In this case, the template is generated based on a complete (CEE) subtree. This type of template is most useful for outputs that know how to process hierarchical structure, like ommongodb. With that type, the parameter subtree must be specified, which tells which subtree to use. For example template(name=”tpl1” type=”subtree” subtree=”$!”) includes all CEE data, while template(name=”tpl2” type=”subtree” subtree=”$!usr!tpl2”) includes only the subtree starting at $!usr!tpl2. The core idea when using this type of template is that the actual data is prefabricated via set and unset script statements, and the resulting structure is then used inside the template. This method MUST be used if a complete subtree needs to be placed directly into the object’s root. With all other template types, only subcontainers can be generated. Note that subtree type can also be used with text-based outputs, like omfile. HOWEVER, you do not have any capability to specify constant text, and as such cannot include line breaks.
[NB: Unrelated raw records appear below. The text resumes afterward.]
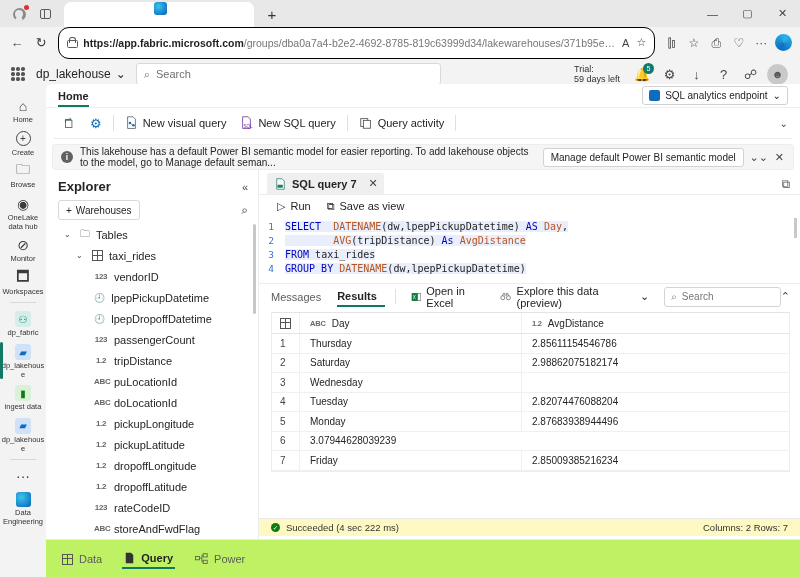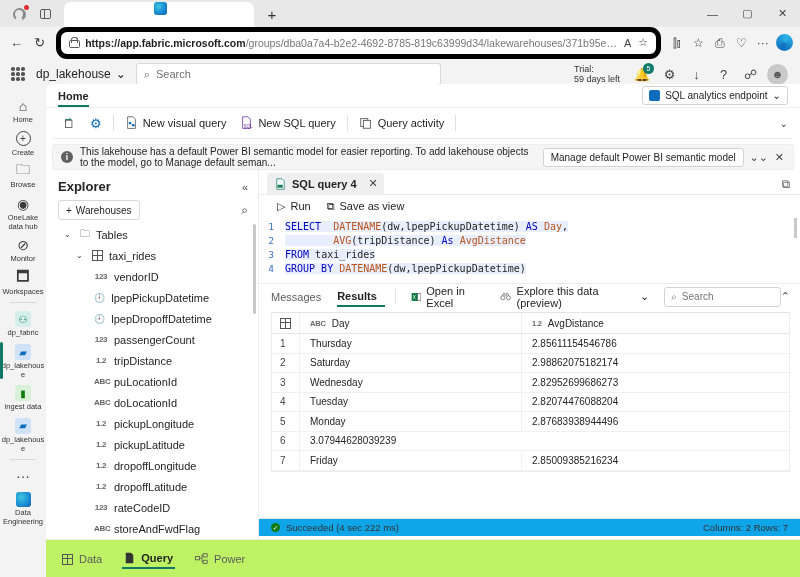--- a/index.html
+++ b/index.html
@@ -34,7 +34,7 @@
   .browser-nav { background:#f3f3f3; height:31px; display:flex; align-items:center; padding:0 6px; gap:2px; }
   .navbtn { width:26px; height:25px; display:flex; align-items:center; justify-content:center; color:#3b3b3b; font-size:13px; }
   .omnibox { flex:1; height:32px; background:#fff; border-radius:11px; display:flex; align-items:center;
-     padding:0 8px; gap:7px; margin:0 4px; border:5px solid #000000; }
+     padding:0 8px; gap:7px; margin:0 4px; border:1px solid #000000; }
   .lock { width:9px; height:11px; position:relative; flex:none; }
   .lock:before { content:""; position:absolute; left:0; bottom:0; width:9px; height:6px; border:1px solid #5a5a5a; border-radius:1.5px; }
   .lock:after { content:""; position:absolute; left:2px; top:0; width:5px; height:5px; border:1px solid #5a5a5a; border-bottom:none; border-radius:3px 3px 0 0; }

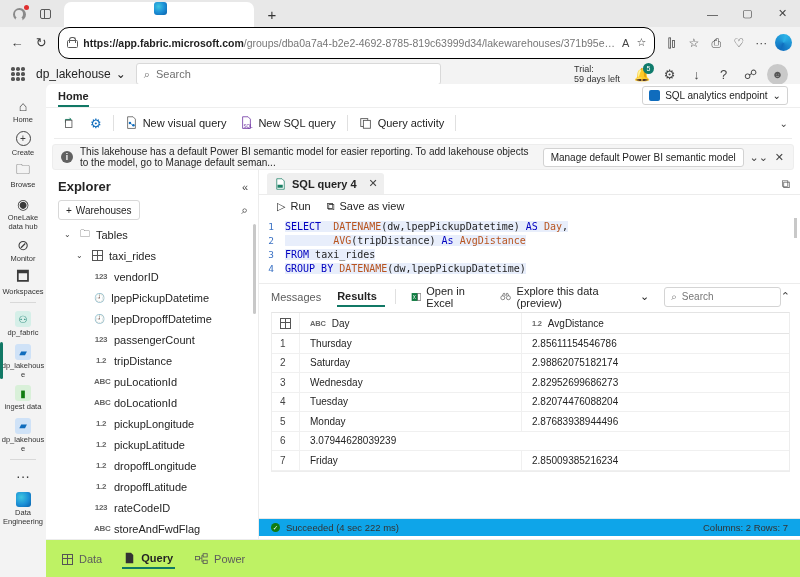--- a/index.html
+++ b/index.html
@@ -461,7 +461,7 @@
                 <path d="M2 1h7l3 3v11H2z" fill="#fff" stroke="#1a7f64" stroke-width="1"></path>
                 <rect x="3" y="9" width="7" height="4" fill="#1a7f64"></rect>
               </svg>
-            <span>SQL query 4</span>
+            <span>SQL query 7</span>
             <span class="qtab-x">✕</span>
           </div>
           <div class="qtab-right">⧉</div>

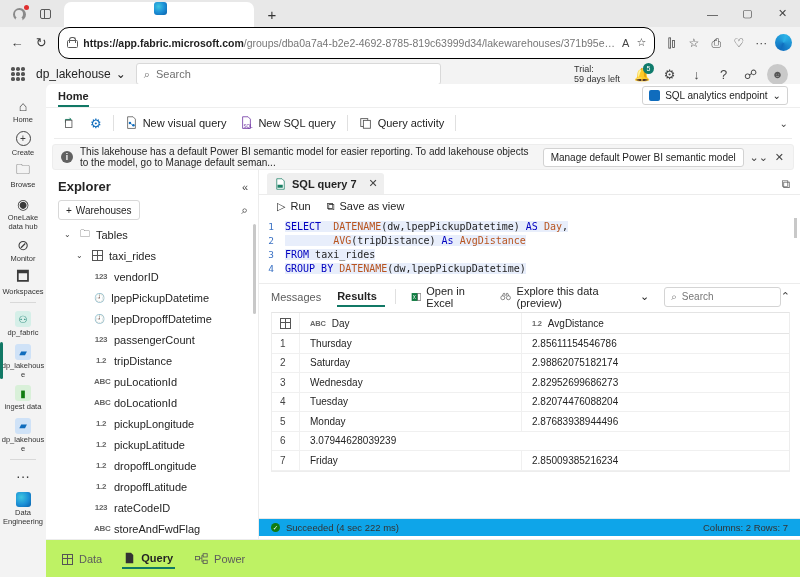--- a/index.html
+++ b/index.html
@@ -559,7 +559,6 @@
               <div class="grow">
                 <div class="gidx">3</div>
                 <div class="gc1">Wednesday</div>
-                <div class="gc2">2.82952699686273</div>
               </div>
               <div class="grow">
                 <div class="gidx">4</div>

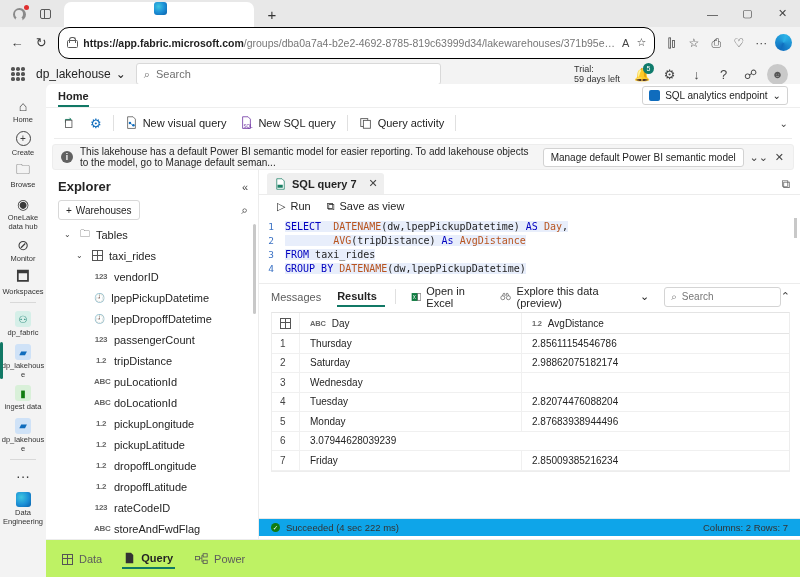--- a/index.html
+++ b/index.html
@@ -146,7 +146,7 @@
   .gridico i { border-right:1px solid #555; border-bottom:1px solid #555; }
 
   
-  .statusbar { position:absolute; left:259px; right:0; bottom:41px; height:18px; background:#0ea5e9;
+  .statusbar { position:absolute; left:259px; right:0; bottom:41px; height:18px; background:#fef9c3;
      border-top:1px solid #e8e8e8; display:flex; align-items:center; padding:0 12px; font-size:9.5px; color:#333; }
   .ok-dot { width:9px; height:9px; border-radius:50%; background:#107c10; color:#fff; font-size:6.5px;
      display:flex; align-items:center; justify-content:center; margin-right:6px; }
As a consequence, using this template type for text outputs is usually only useful for debugging or very special cases (e.g. where the text is interpreted by a JSON parser later on).

Use case

A typical use case is to first create a custom subtree and then include it into the template, like in this small example:

set $!usr!tpl2!msg = $msg;
set $!usr!tpl2!dataflow = field($msg, 58, 2);
template(name="tpl2" type="subtree" subtree="$!usr!tpl2")

Here, we assume that $msg contains various fields, and the data from a field is to be extracted and stored - together with the message - as field content.


This closely resembles the legacy template statement. It has a mandatory parameter string, which holds the template string to be applied. A template string is a mix of constant text and replacement variables (see property replacer). These variables are taken from message or other dynamic content when the final string to be passed to a plugin is generated. String-based templates are a great way to specify textual content, especially if no complex manipulation to properties is necessary.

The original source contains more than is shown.